Kate Spade is the latest addition to a growing list of brands that includes upscale-shoe powerhouse Stuart Weitzman (and could soon include another high-end women's shoe brand, Jimmy Choo). Luis appears intent on building out a luxury portfolio that can rival powerhouse LVMH Louis Vuitton Moet Hennessy (NASDAQOTH: LVMUY); if so, he's making solid progress.

That expanding brand portfolio could drive significant growth in the not-too-distant future, notwithstanding the much-talked-about death of brick-and-mortar retail. Meanwhile, right now, Coach is doing well: It earned $0.43 per share in the most recent quarter, up 7% from a year ago. Coach attributed that gain to stronger pricing discipline -- a very good sign that also bodes well for the future.

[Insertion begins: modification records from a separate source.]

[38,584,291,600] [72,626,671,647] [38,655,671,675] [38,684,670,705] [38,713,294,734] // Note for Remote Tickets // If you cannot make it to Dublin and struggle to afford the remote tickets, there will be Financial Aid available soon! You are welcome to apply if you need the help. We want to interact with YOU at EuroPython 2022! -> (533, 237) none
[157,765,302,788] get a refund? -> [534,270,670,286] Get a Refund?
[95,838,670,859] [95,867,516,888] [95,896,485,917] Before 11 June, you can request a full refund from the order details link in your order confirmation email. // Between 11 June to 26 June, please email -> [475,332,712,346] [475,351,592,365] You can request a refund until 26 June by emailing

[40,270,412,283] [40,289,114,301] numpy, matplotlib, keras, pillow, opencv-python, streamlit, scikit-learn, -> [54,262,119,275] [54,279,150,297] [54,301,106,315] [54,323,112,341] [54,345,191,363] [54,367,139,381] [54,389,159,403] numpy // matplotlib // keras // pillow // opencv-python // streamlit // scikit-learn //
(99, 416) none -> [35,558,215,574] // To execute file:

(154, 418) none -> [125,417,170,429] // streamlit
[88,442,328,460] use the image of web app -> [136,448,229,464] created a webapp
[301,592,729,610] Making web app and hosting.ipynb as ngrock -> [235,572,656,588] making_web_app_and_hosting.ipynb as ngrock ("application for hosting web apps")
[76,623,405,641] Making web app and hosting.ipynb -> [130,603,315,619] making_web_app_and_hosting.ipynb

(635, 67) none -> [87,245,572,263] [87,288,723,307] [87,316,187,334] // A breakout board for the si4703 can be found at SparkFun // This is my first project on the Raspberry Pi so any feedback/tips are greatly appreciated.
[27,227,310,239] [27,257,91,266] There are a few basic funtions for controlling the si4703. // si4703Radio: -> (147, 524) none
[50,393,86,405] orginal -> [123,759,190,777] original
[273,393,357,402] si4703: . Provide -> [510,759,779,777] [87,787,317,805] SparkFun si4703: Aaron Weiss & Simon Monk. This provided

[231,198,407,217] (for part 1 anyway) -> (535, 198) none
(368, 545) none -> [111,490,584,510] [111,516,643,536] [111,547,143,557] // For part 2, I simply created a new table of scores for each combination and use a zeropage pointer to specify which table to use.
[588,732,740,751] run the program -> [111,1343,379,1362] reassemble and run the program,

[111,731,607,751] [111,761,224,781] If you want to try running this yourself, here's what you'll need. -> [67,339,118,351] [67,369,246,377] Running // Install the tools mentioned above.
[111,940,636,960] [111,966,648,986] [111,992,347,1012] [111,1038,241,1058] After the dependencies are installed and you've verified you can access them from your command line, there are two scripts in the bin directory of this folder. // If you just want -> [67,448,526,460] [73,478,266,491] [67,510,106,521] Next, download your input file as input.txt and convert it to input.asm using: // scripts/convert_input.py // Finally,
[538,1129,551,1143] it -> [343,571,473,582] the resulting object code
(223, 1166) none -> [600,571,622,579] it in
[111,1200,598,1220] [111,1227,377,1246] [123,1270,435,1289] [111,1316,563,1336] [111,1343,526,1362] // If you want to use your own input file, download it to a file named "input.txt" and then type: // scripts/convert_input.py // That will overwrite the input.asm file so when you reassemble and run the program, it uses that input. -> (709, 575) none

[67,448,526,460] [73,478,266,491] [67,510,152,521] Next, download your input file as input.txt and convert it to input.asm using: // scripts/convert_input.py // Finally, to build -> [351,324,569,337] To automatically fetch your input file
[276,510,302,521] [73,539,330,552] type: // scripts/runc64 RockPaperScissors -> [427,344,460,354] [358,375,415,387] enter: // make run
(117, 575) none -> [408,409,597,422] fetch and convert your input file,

Yes, there's some risk here, as with any retail stock in 2017. But with a plan for global growth unfolding, and a 3% dividend yield to cushion investors against the potential downside, there's also a lot of potential.

After 70 years, Ferrari is still finding new fans -- and new profit growth. Image source: Ferrari N.V.

Ferrari: Racing to higher profits

"Isn't Ferrari an automaker?" I hear you asking. It is -- but the storied Italian maker of exotic sports cars is unlike any other automaker in the world, and that makes it an intriguing investment candidate.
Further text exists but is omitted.